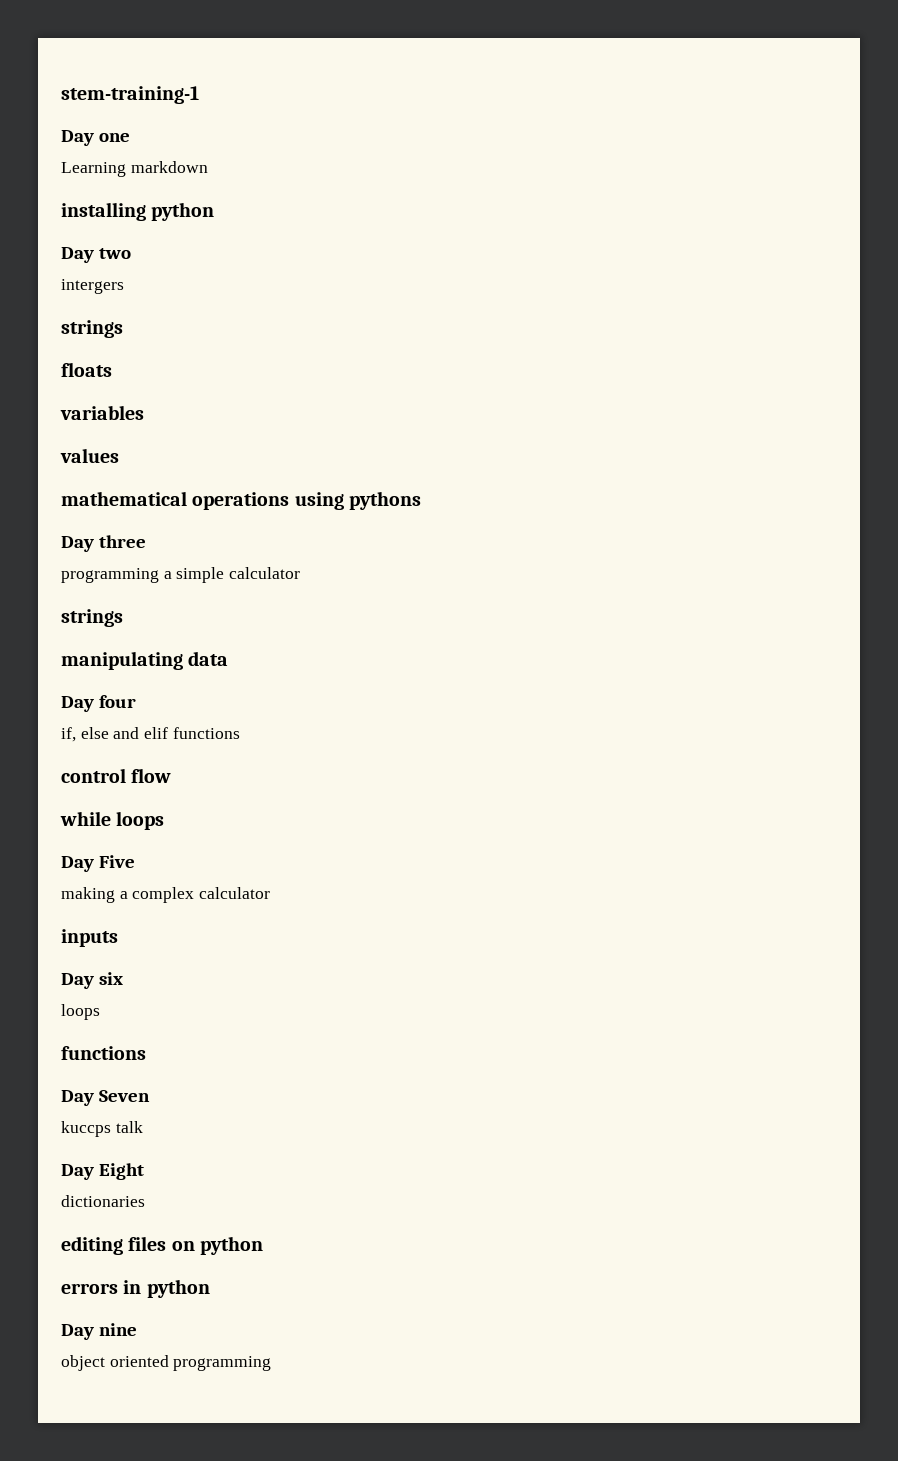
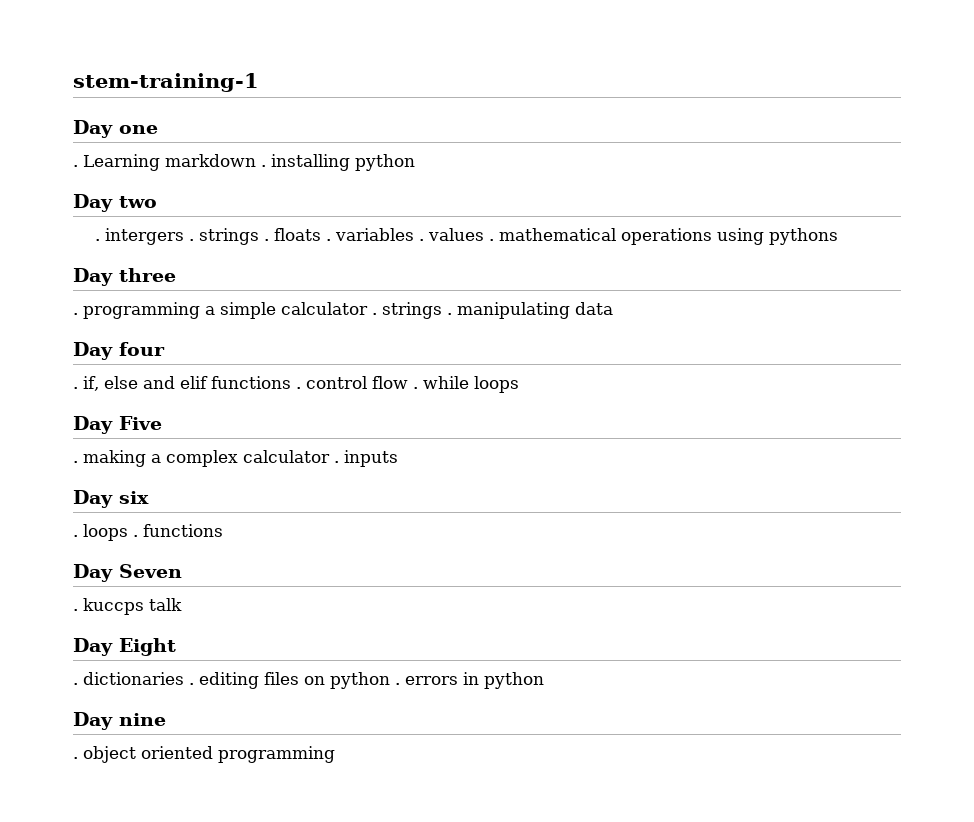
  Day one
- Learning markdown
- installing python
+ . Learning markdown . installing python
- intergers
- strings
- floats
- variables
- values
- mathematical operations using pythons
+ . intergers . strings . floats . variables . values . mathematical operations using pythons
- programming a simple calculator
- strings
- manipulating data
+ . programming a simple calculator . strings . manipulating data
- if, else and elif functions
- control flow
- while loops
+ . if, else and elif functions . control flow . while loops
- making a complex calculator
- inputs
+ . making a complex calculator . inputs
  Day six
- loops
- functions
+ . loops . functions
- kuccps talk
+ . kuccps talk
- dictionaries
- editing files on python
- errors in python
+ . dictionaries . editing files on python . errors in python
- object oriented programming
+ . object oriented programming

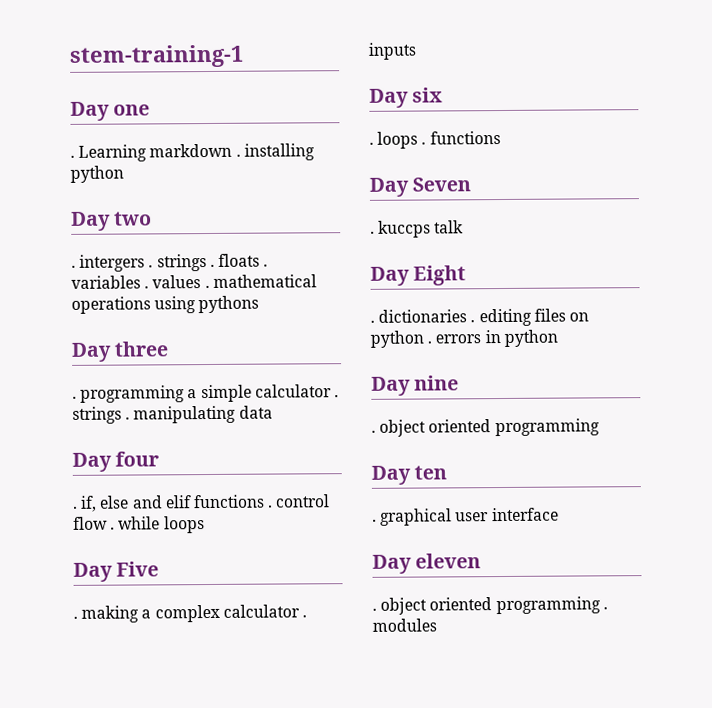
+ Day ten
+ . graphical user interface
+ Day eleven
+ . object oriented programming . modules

> _AIM OF THE TASK_:
Nothing but the lines with "programming" should be returned, copied from the entries above.

> _TASK ANSWER_:
- programming a simple calculator
+ . programming a simple calculator . strings . manipulating data
- object oriented programming
+ . object oriented programming
+ . object oriented programming . modules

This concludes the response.